Tutorial: Running Typhoon Locally with Ollama and Open WebUI

Typhoon models are now officially available on Ollama, making it easier than ever to run powerful language models on your local machine. This guide will walk you through the process of setting up and running Typhoon models locally, without relying on cloud services.

Why Run LLMs Locally?

Key Benefits:

Cost-Effective: Your laptop alone is likely sufficient for basic use cases and testing
Complete Control: Full flexibility over model configuration and deployment
Enhanced Privacy: All processing happens on your local machine
Reliable Access: No dependency on internet connectivity or external services

Ideal Use Cases:

Privacy-Focused Developers building sensitive applications
Researchers requiring unlimited, consistent model access
Organizations maintaining strict data sovereignty
Students exploring LLM applications hands-on

Meet Typhoon's Local-Friendly Models

Typhoon offers several Thai-English bilingual models optimized for local deployment:

Typhoon2-1b-instruct: Lightweight model with 1 billion parameters
Typhoon2-3b-instruct: Small-sized model offering balanced performance
Typhoon2-8b-instruct: Small-sized model with greater capabilities
Typhoon2-t1-3b-research-preview: Specialized 3-billion parameter reasoning model

All these models are readily accessible through Ollama, which will be the focus platform for this tutorial. For those interested in exploring additional options, including multimodal capabilities, our complete model collection is also available on Hugging Face.

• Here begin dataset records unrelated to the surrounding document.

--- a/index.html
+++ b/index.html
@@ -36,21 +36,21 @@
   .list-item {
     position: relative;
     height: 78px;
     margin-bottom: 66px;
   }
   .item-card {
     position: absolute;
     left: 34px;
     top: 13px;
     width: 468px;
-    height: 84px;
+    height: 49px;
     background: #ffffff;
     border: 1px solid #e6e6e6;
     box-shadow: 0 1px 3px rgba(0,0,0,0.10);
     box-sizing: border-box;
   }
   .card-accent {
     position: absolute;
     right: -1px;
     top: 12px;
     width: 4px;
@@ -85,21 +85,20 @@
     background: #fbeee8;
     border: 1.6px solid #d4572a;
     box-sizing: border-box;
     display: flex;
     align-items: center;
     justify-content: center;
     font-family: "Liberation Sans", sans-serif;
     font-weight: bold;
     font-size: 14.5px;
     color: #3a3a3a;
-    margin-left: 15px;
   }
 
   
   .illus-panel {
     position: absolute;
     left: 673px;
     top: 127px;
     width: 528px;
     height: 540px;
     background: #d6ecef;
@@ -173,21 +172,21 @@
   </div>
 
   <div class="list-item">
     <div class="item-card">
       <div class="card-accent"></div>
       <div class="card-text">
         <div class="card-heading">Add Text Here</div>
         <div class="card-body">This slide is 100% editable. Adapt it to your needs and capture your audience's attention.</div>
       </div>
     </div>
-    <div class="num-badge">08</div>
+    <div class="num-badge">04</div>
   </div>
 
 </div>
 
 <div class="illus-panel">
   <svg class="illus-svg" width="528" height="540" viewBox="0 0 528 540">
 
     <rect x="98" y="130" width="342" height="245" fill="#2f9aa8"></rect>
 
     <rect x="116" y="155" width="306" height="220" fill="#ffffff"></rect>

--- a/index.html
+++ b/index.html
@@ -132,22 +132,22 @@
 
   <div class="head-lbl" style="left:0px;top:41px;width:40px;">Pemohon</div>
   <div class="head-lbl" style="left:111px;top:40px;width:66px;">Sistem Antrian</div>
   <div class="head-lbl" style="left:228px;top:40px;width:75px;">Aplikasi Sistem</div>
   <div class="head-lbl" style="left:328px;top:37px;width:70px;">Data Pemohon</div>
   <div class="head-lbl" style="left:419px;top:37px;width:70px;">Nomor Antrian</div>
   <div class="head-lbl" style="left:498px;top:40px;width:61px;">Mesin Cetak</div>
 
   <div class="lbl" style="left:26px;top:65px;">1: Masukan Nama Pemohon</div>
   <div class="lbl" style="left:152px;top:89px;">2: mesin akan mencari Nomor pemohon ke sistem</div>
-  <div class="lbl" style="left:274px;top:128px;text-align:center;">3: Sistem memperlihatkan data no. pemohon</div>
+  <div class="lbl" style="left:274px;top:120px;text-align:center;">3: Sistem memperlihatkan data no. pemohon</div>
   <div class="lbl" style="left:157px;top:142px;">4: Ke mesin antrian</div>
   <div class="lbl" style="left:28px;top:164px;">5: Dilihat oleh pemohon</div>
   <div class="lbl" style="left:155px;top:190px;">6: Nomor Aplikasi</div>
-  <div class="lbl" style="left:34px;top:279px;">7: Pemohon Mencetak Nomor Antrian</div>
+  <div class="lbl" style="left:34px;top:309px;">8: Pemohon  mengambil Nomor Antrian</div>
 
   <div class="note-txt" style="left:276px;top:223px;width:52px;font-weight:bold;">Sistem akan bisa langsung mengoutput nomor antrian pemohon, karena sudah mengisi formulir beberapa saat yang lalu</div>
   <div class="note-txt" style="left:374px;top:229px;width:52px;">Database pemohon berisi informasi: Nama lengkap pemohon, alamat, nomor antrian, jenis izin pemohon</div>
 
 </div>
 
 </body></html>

Recommended System Requirements - Choosing the Right Model

Which model size to choose? Running models locally depends on the size of the model and your system's hardware. Here's a simple guide to help you decide:

Typhoon2-1b-instruct: Runs smoothly on systems with 8GB of RAM.
Typhoon2-3b-instruct and Typhoon2-t1-3b-research-preview: Runs well on systems with 8GB-16GB of RAM.
Typhoon2-8b-instruct: Requires 16GB+ RAM.

General Recommendations:

CPU:

Newer processors like Intel 11th Gen or AMD Zen4 are ideal.
Apple Silicon (M1, M2, M3, M4 series) for macOS users.

GPU:

Optional for smaller models
Recommended for 3b+ models

Storage:

Minimum 50GB free space

A Quickstart Guide to Run Typhoon Locally with Ollama

What is Ollama?

Ollama is an open-source tool that simplifies running LLMs locally. It handles model management, optimization, and provides an easy-to-use interface for developers.

Installation

Visit Ollama's download page
Follow the installation instructions for your operating system
Verify installation by opening a terminal and running ollama --version

Running Your First Model

Browse available Typhoon models at ollama.com/scb10x
Choose your preferred model and run it using the command given on the page.
For example, use this command for the 8b-instruct ollama run scb10x/llama3.1-typhoon2-8b-instruct

The model will be downloaded (pulled) to your device on first use. Once complete, you can start interacting with it directly through your terminal.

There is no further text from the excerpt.